#### [WHAT YOU HAVE TO DO]
Set down exactly the lines below, starting at the one that contains "(578, 188) none -> [647,259,694,283] 方法" and ending at the one that contains "(644, 222) none", with both of those lines included and nothing else.

#### [DATA EXCERPTS]
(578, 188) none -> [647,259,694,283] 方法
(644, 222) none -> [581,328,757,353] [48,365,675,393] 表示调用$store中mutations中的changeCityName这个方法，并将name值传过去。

==

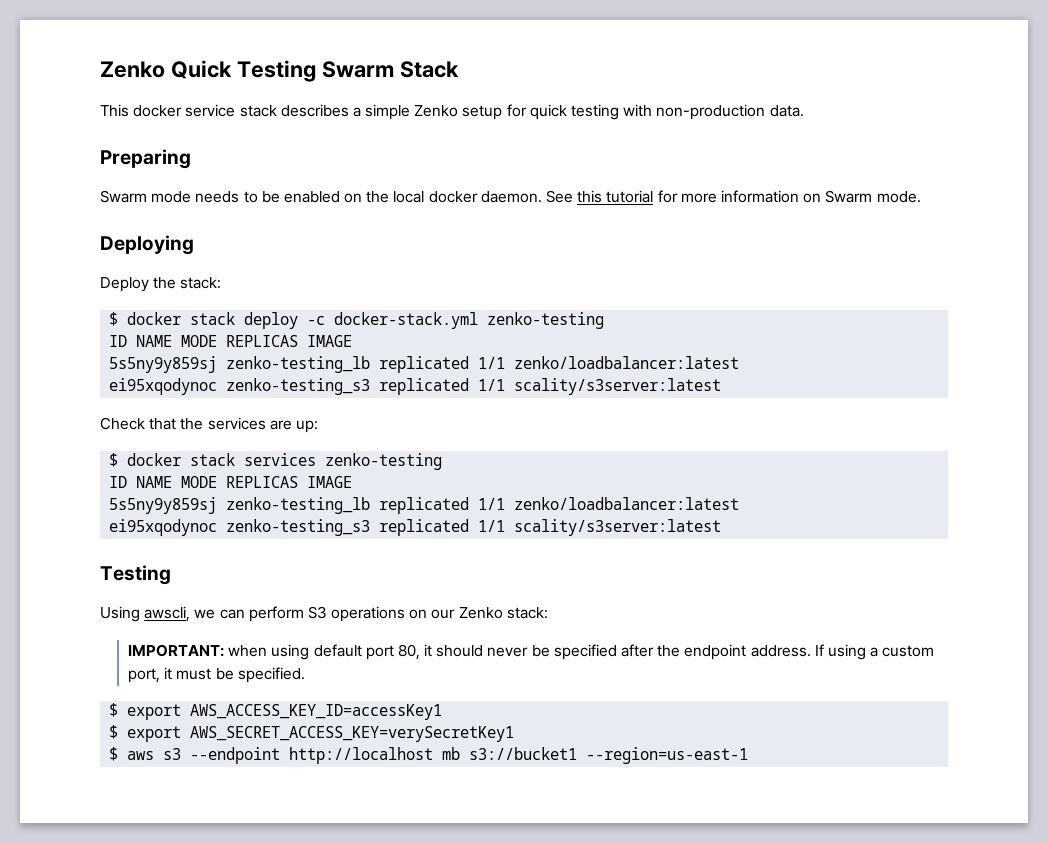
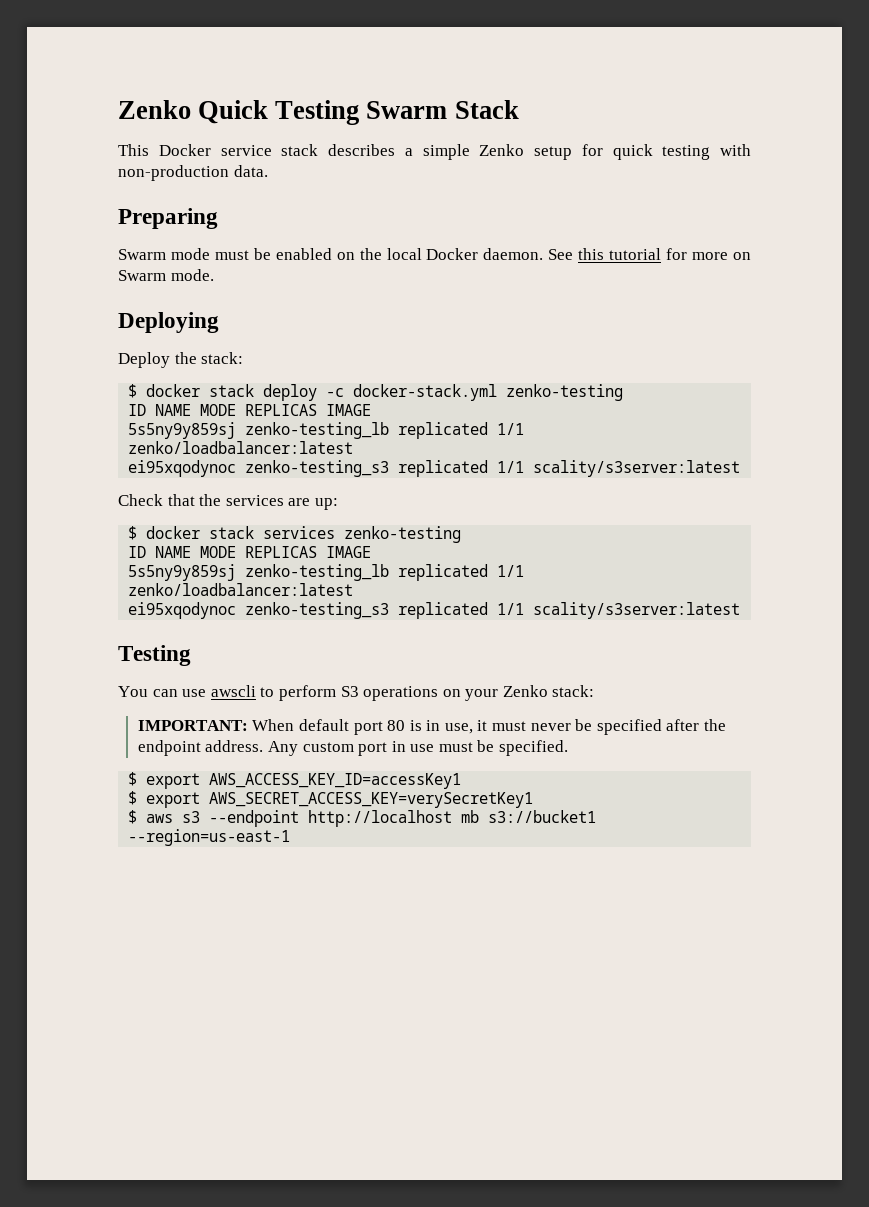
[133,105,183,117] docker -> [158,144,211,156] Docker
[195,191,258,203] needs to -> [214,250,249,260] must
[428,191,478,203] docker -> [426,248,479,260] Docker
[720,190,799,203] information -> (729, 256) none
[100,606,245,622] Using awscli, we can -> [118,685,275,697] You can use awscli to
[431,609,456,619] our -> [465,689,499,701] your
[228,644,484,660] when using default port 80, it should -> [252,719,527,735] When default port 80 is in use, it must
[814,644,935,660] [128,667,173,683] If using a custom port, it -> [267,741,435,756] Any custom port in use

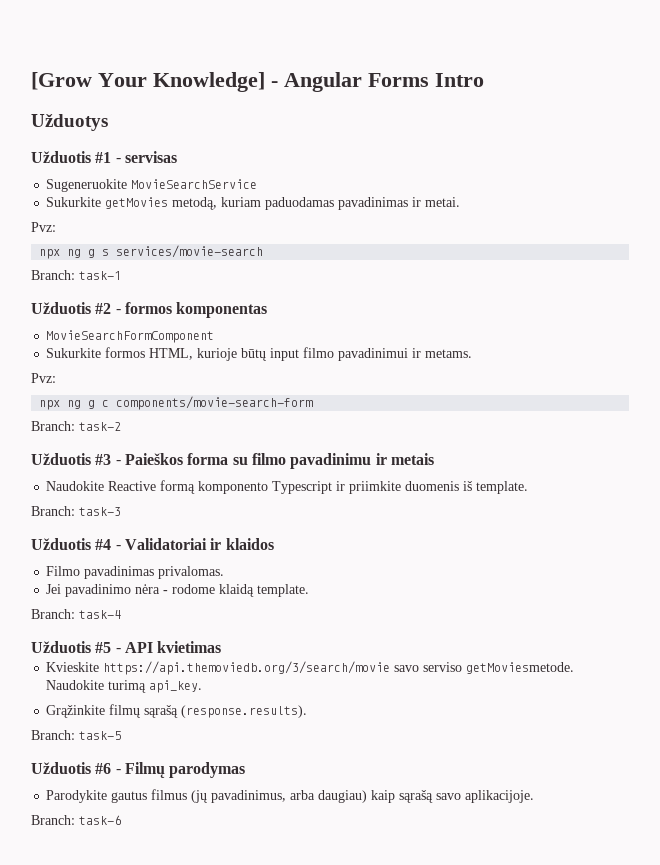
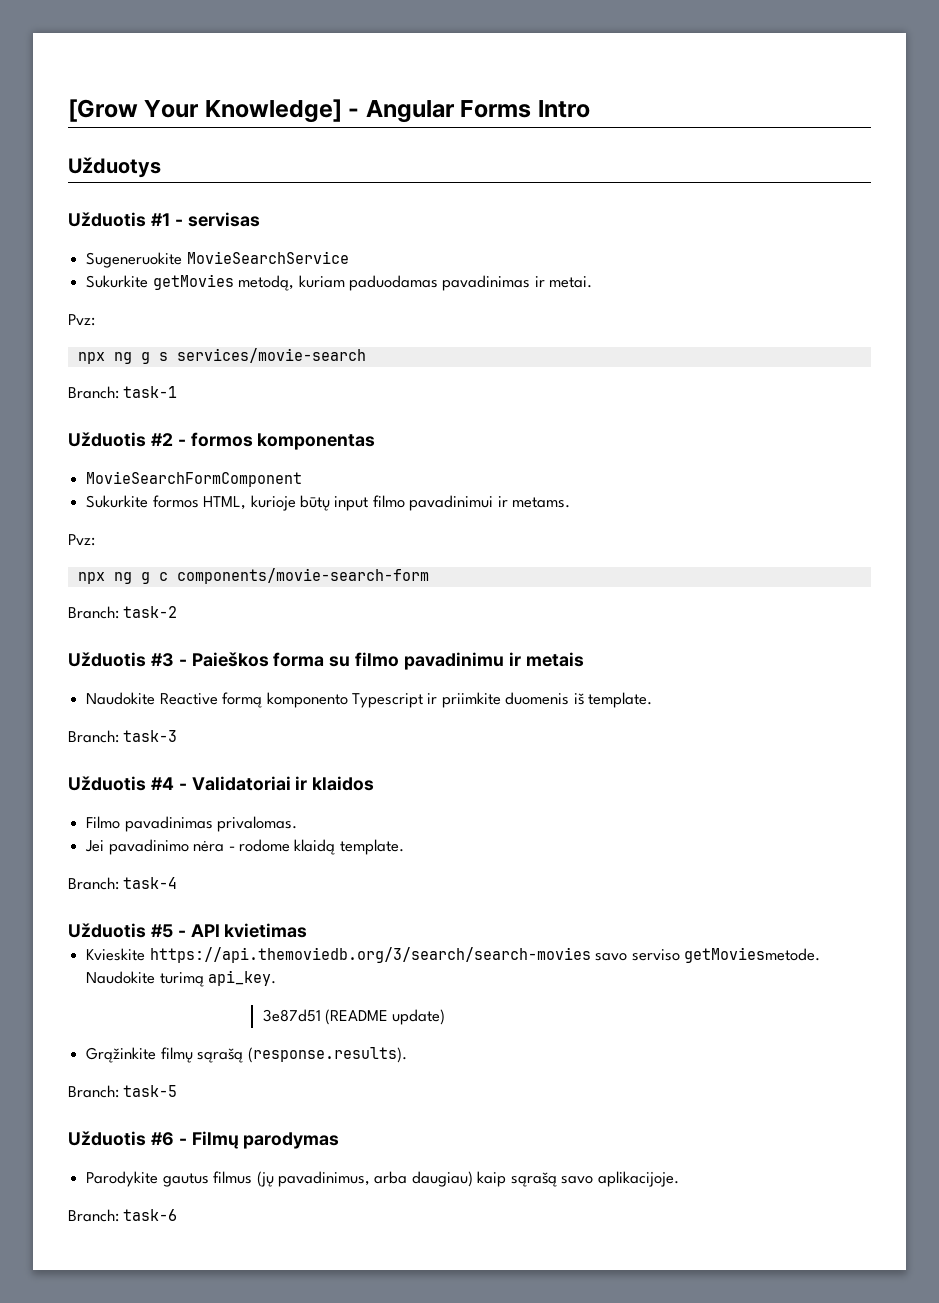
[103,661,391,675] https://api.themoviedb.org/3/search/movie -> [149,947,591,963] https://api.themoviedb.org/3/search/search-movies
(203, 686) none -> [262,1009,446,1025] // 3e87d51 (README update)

#### [EXERCISE SOLUTION]
(578, 188) none -> [647,259,694,283] 方法
(644, 222) none -> [581,328,757,353] [48,365,675,393] 表示调用$store中mutations中的changeCityName这个方法，并将name值传过去。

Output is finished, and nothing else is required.